Kastrin A, Peterlin B, Hristovski D
Institute of Medical Genetics, University Medical Centre Ljubljana, Ljubljana, Slovenia.
Methods Inf Med. 2010;49(4):371-8. doi: 10.3414/ME09-01-0009. Epub 2010 Jan 20.
Text categorization has been used in biomedical informatics for identifying documents containing relevant topics of interest. We developed a simple method that uses a chi-square-based scoring function to determine the likelihood of MEDLINE citations containing genetic relevant topic.
Our procedure requires construction of a genetic and a nongenetic domain document corpus. We used MeSH descriptors assigned to MEDLINE citations for this categorization task. We compared frequencies of MeSH descriptors between two corpora applying chi-square test. A MeSH descriptor was considered to be a positive indicator if its relative observed frequency in the genetic domain corpus was greater than its relative observed frequency in the nongenetic domain corpus.
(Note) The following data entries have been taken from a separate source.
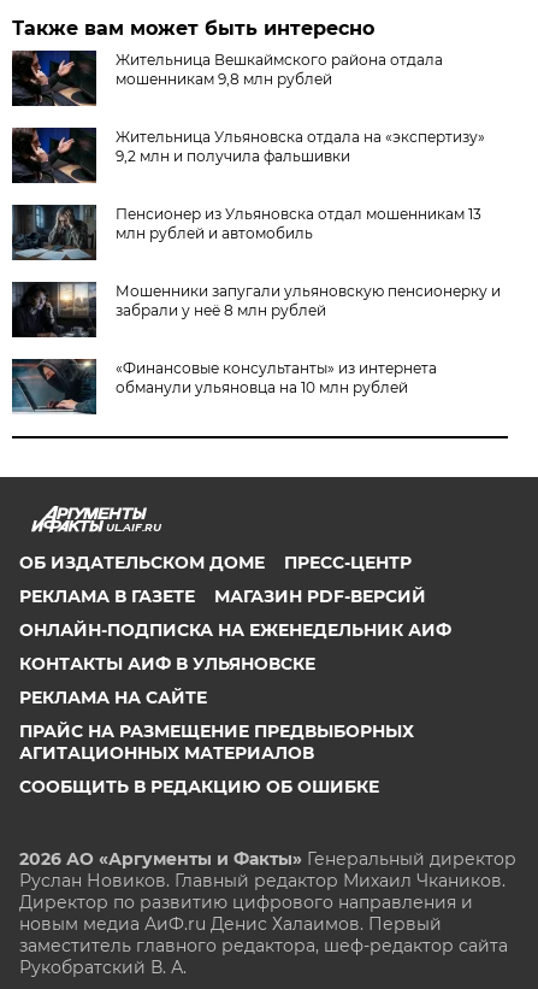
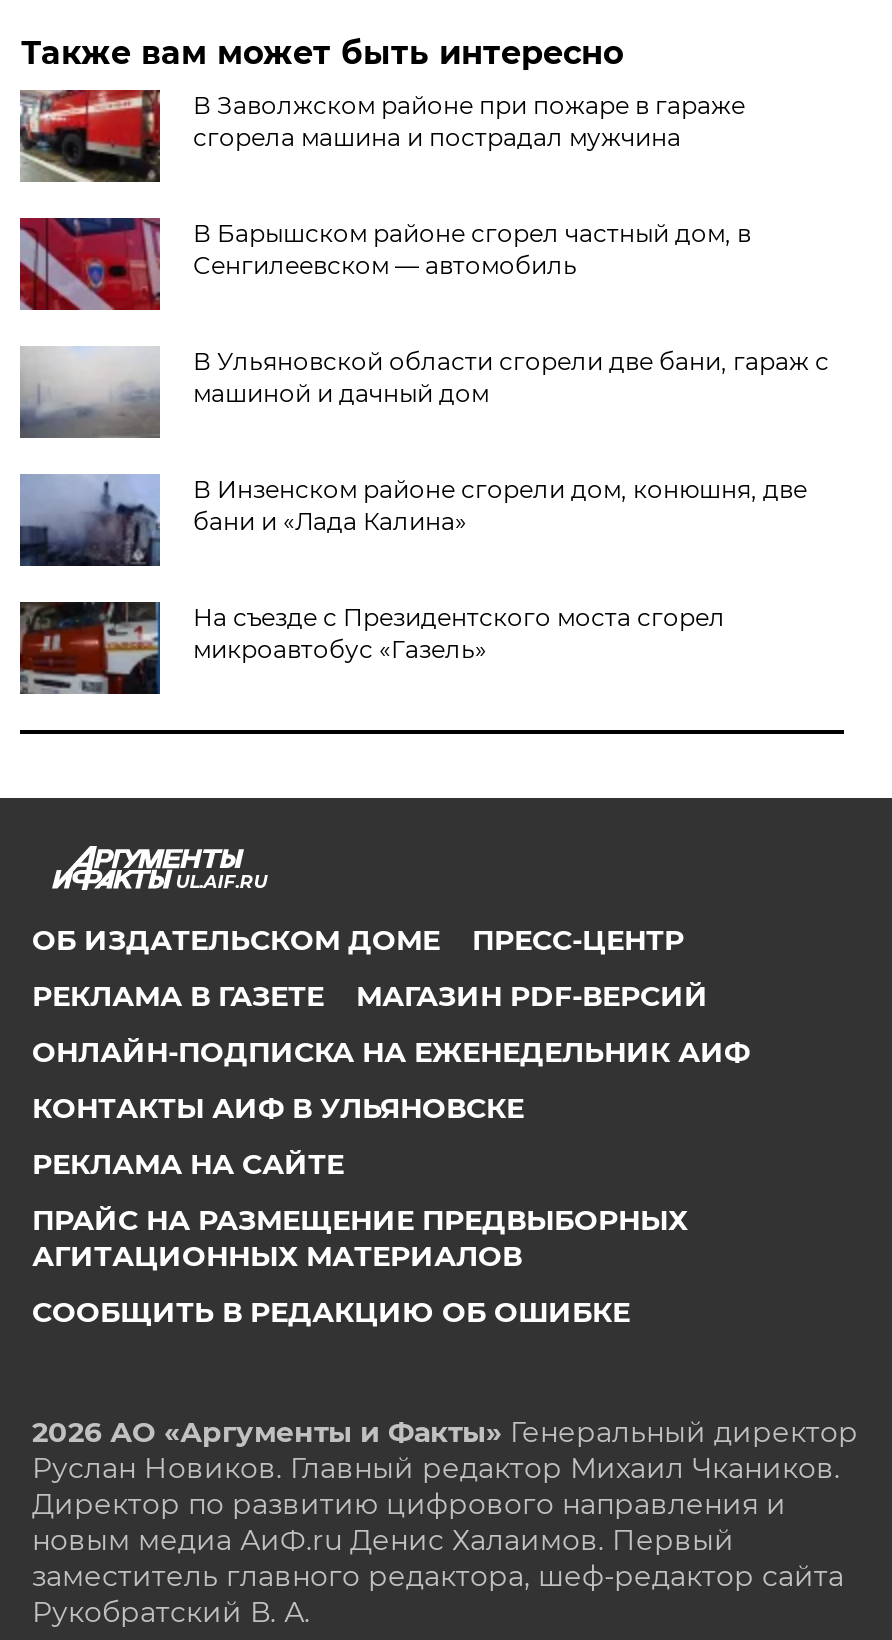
[11,49,443,107] [image] | Жительница Вешкаймского района отдала | мошенникам 9,8 млн рублей -> [18,88,745,184] [image] | В Заволжском районе при пожаре в гараже | сгорела машина и пострадал мужчина
[11,126,486,184] [image] | Жительница Ульяновска отдала на «экспертизу» | 9,2 млн и получила фальшивки -> [18,216,751,312] [image] | В Барышском районе сгорел частный дом, в | Сенгилеевском — автомобиль
[12,204,482,260] [image] | Пенсионер из Ульяновска отдал мошенникам 13 | млн рублей и автомобиль -> [20,346,829,438] [image] | В Ульяновской области сгорели две бани, гараж с | машиной и дачный дом
[12,281,501,337] [image] | Мошенники запугали ульяновскую пенсионерку и | забрали у неё 8 млн рублей -> [18,474,807,566] [image] | В Инзенском районе сгорели дом, конюшня, две | бани и «Лада Калина»
[12,359,437,416] [image] | «Финансовые консультанты» из интернета | обманули ульяновца на 10 млн рублей -> [18,602,725,696] [image] | На съезде с Президентского моста сгорел | микроавтобус «Газель»

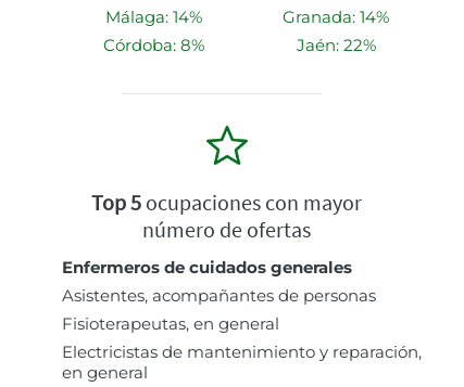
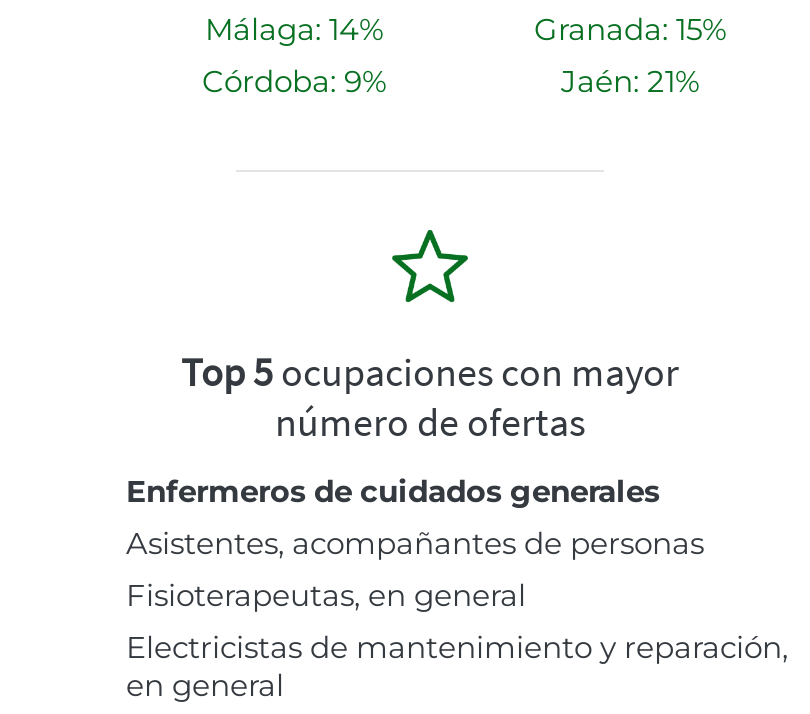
[283,6,389,27] Granada: 14% -> [534,11,726,49] Granada: 15%
[103,34,204,55] Córdoba: 8% -> [202,63,386,101] Córdoba: 9%
[296,34,375,55] Jaén: 22% -> [561,63,699,101] Jaén: 21%

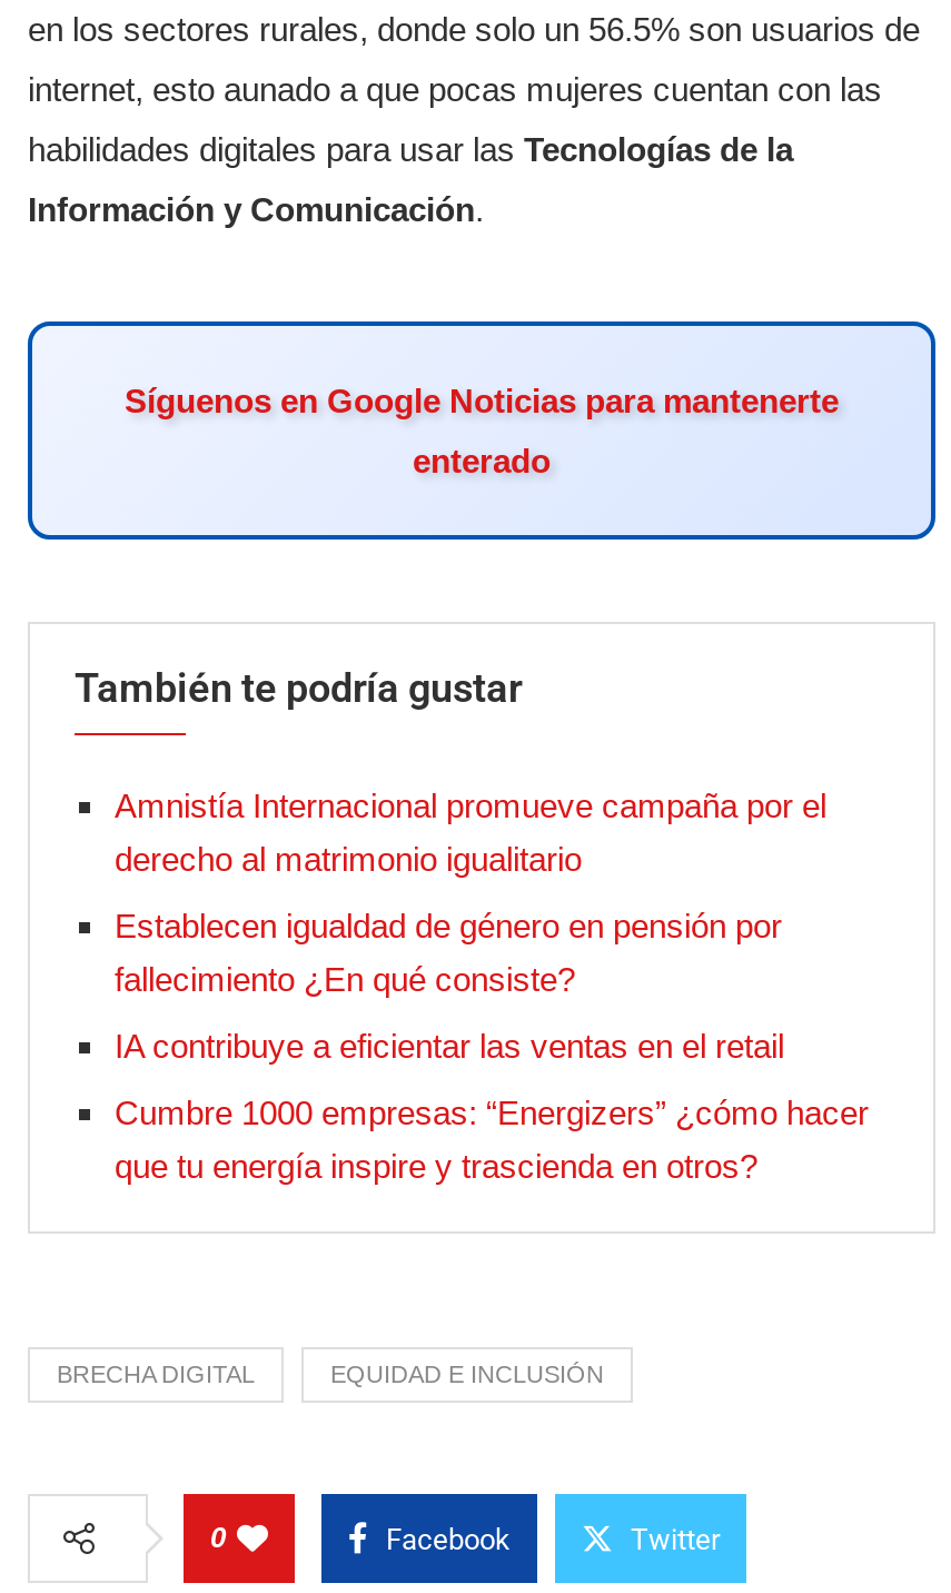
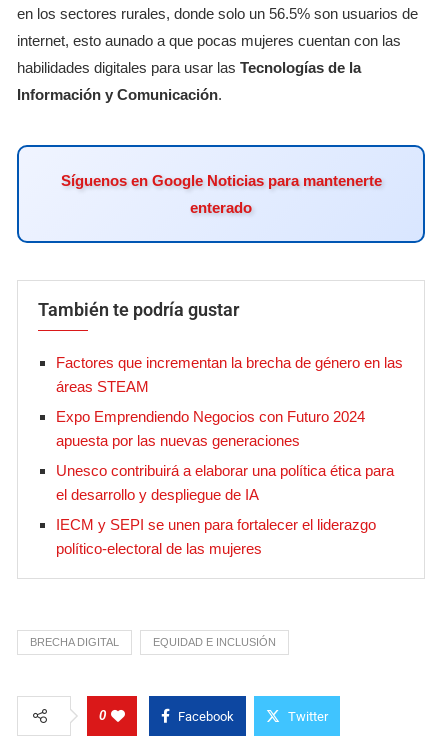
[115,786,826,877] Amnistía Internacional promueve campaña por el | derecho al matrimonio igualitario -> [56,354,403,395] Factores que incrementan la brecha de género en las | áreas STEAM
[115,906,782,998] Establecen igualdad de género en pensión por | fallecimiento ¿En qué consiste? -> [56,408,365,449] Expo Emprendiendo Negocios con Futuro 2024 | apuesta por las nuevas generaciones
[115,1027,784,1064] IA contribuye a eficientar las ventas en el retail -> [56,462,394,503] Unesco contribuirá a elaborar una política ética para | el desarrollo y despliegue de IA
[115,1093,869,1185] Cumbre 1000 empresas: “Energizers” ¿cómo hacer | que tu energía inspire y trascienda en otros? -> [56,516,376,557] IECM y SEPI se unen para fortalecer el liderazgo | político-electoral de las mujeres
The output of the proposed method is a list of scores for all the citations, with the highest score given to those citations containing MeSH descriptors typical for the genetic domain.
Validation was done on a set of 734 manually annotated MEDLINE citations. It achieved predictive accuracy of 0.87 with 0.69 recall and 0.64 precision. We evaluated the method by comparing it to three machine-learning algorithms (support vector machines, decision trees, naïve Bayes). Although the differences were not statistically significantly different, results showed that our chi-square scoring performs as good as compared machine-learning algorithms.
We suggest that the chi-square scoring is an effective solution to help categorize MEDLINE citations. The algorithm is implemented in the BITOLA literature-based discovery support system as a preprocessor for gene symbol disambiguation process.
文本分类已应用于生物医学信息学领域,用于识别包含相关感兴趣主题的文档。我们开发了一种简单的方法,该方法使用基于卡方的评分函数来确定MEDLINE引用中包含遗传相关主题的可能性。
我们的程序需要构建一个遗传领域和一个非遗传领域的文档语料库。我们使用分配给MEDLINE引用的医学主题词(MeSH)描述符来完成此分类任务。我们应用卡方检验比较了两个语料库中MeSH描述符的频率。如果一个MeSH描述符在遗传领域语料库中的相对观察频率大于其在非遗传领域语料库中的相对观察频率,则该描述符被视为阳性指标。所提出方法的输出是所有引用的分数列表,分数最高的是那些包含遗传领域典型MeSH描述符的引用。
在一组734篇人工标注的MEDLINE引用上进行了验证。其预测准确率为0.87,召回率为0.69,精确率为0.64。我们通过将该方法与三种机器学习算法(支持向量机、决策树、朴素贝叶斯)进行比较来评估该方法。尽管差异没有统计学意义,但结果表明我们的卡方评分与所比较的机器学习算法表现相当。
我们认为卡方评分是帮助对MEDLINE引用进行分类的有效解决方案。该算法在BITOLA基于文献的发现支持系统中作为基因符号消歧过程的预处理器实现。